Deputy PCC meets newest member of Mounted Section

 


The Deputy Police and Crime Commissioner (PCC) for Thames Valley was invited to meet the latest recruit of Thames Valley Police’s Mounted Section earlier this month. Police Horse Viktor is the Mounted Section’s latest addition to the team. The Mounted Section play an important role in public order by attending planned and spontaneous public disorder.

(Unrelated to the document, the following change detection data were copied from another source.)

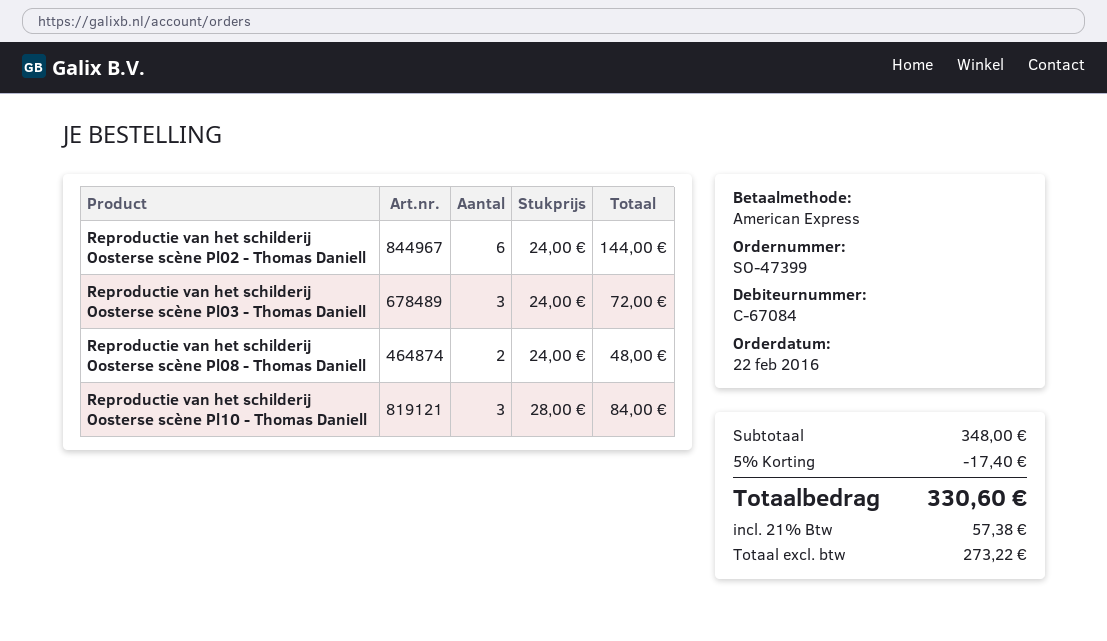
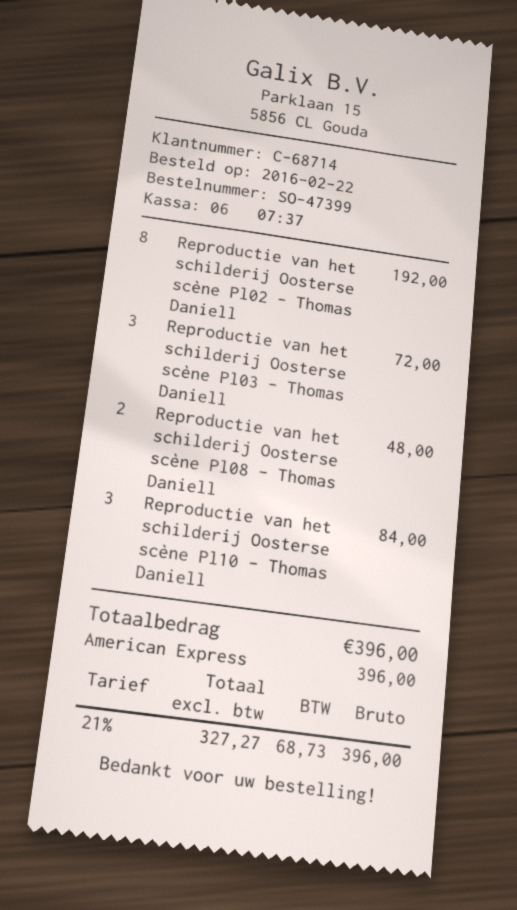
customer number: C-67084 -> C-68714
Reproductie van het schilderij Oosterse scène Pl02 - Thomas Daniell: 6 for 144.00 -> 8 for 192.00
discount: 5% = 17.40 -> none
net: 273.22 -> 327.27
tax: 21% = 57.38 -> 21% = 68.73
total: 330.60 -> 396.00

This can include policing football matches and helping to maintain public order at demonstrations, marches and events.

With the latest addition, Thames Valley Police now have 7 horses in its Mounted Section.

Matthew Barber, Deputy Police and Crime Commissioner for Thames Valley, said: “It was a pleasure to be invited to meet the latest recruit for Thames Valley Police’s Mounted Section earlier this week. I was very impressed with the work taking place during my visit.

“Police Horse Viktor joins an important part of the policing family and will continue to ensure that our communities are kept safe and protected.”